How to Get Chinese Dwarf Bananas to Bloom

You may need to wait a few years after initial growth for a Chinese dwarf banana to bloom. You will notice small, glossy flowers growing in between the plant's bracts and its large yellow flowers. These large lotus-like blooms occur in the spring or early summer and last for months. Once this plant blooms, it will form clusters of stems and keep very few leaves. Water your plant appropriately and provide ample sunlight to ensure a full and healthy bloom. Deadhead leaves as necessary, but do not over-prune the plant or remove healthy leaves. 

FAQ
  • How long do Chinese dwarf bananas live?

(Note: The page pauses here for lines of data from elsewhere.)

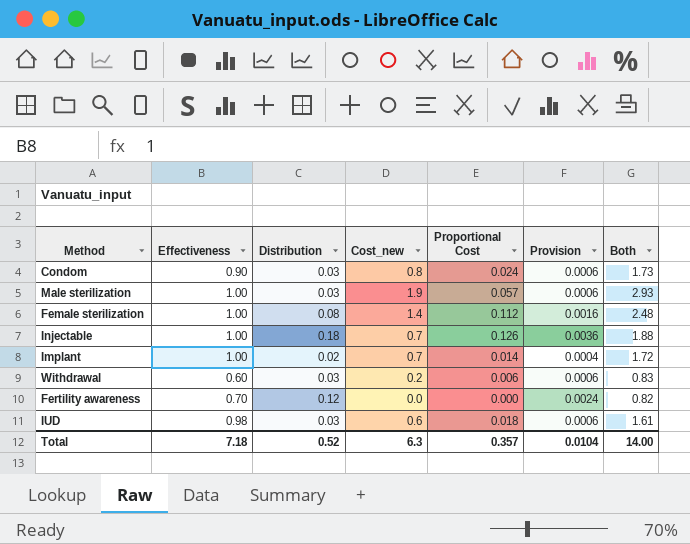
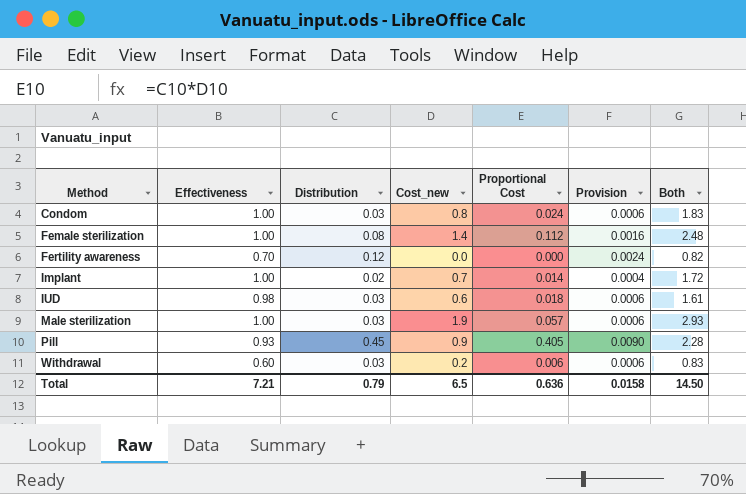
row order: none -> Method ascending
row Injectable: 1.00 | 0.18 | 0.7 | 0.126 | 0.0036 | 1.88 -> none
Condom | Effectiveness: 0.90 -> 1.00
Condom | Both: 1.73 -> 1.83
row Pill: none -> 0.93 | 0.45 | 0.9 | 0.405 | 0.0090 | 2.28
Total | Effectiveness: 7.18 -> 7.21
Total | Distribution: 0.52 -> 0.79
Total | Cost_new: 6.3 -> 6.5
Total | Proportional Cost: 0.357 -> 0.636
Total | Provision: 0.0104 -> 0.0158
Total | Both: 14.00 -> 14.50

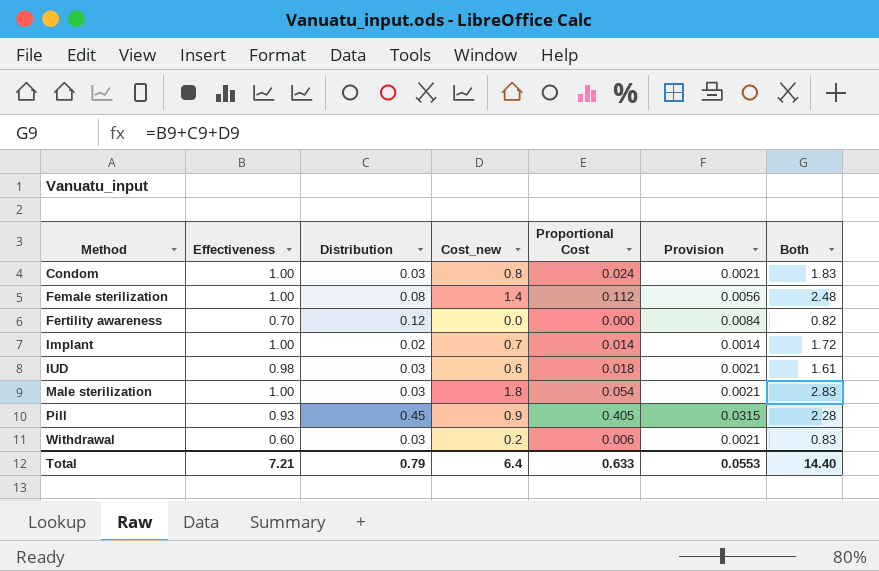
column Provision | formula: [Distribution] * 0.02 -> [Distribution] * 0.07
Male sterilization | Cost_new: 1.9 -> 1.8
Male sterilization | Proportional Cost: 0.057 -> 0.054
Male sterilization | Both: 2.93 -> 2.83
Total | Cost_new: 6.5 -> 6.4
Total | Proportional Cost: 0.636 -> 0.633
Total | Provision: 0.0158 -> 0.0553
Total | Both: 14.50 -> 14.40

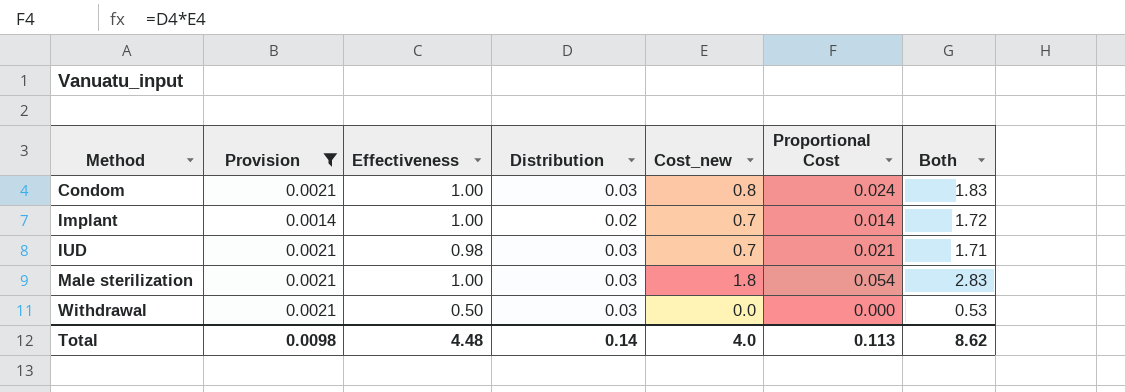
filter: none -> Provision <= 0.0021
column Provision | position: 6 -> 2
IUD | Cost_new: 0.6 -> 0.7
IUD | Proportional Cost: 0.018 -> 0.021
IUD | Both: 1.61 -> 1.71
Withdrawal | Effectiveness: 0.60 -> 0.50
Withdrawal | Cost_new: 0.2 -> 0.0
Withdrawal | Proportional Cost: 0.006 -> 0.000
Withdrawal | Both: 0.83 -> 0.53
Total | Provision: 0.0553 -> 0.0098
Total | Effectiveness: 7.21 -> 4.48
Total | Distribution: 0.79 -> 0.14
Total | Cost_new: 6.4 -> 4.0
Total | Proportional Cost: 0.633 -> 0.113
Total | Both: 14.40 -> 8.62

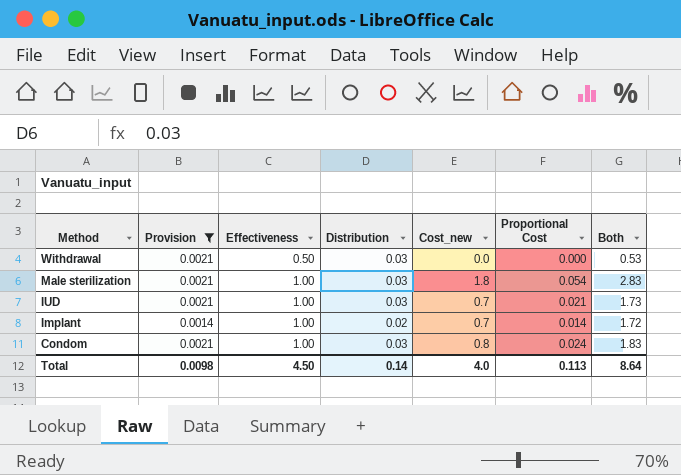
row order: Method ascending -> Method descending
IUD | Effectiveness: 0.98 -> 1.00
IUD | Both: 1.71 -> 1.73
Total | Effectiveness: 4.48 -> 4.50
Total | Both: 8.62 -> 8.64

    The Chinese dwarf banana usually lives up to 15 years.

  • Why can't I eat fruit from Chinese dwarf bananas?

    Bananas from wild banana plants are usually too seedy to eat and are technically berries. However, you can use banana leaves in cooking.

  • How is a traditional, edible-fruited banana tree different than the Chinese dwarf banana?

    Banana trees that bear edible bananas belong to the cultivar
    Musa acuminata 
    ‘Cavendish banana.' They are very vulnerable to disease and can only be planted through identical clones.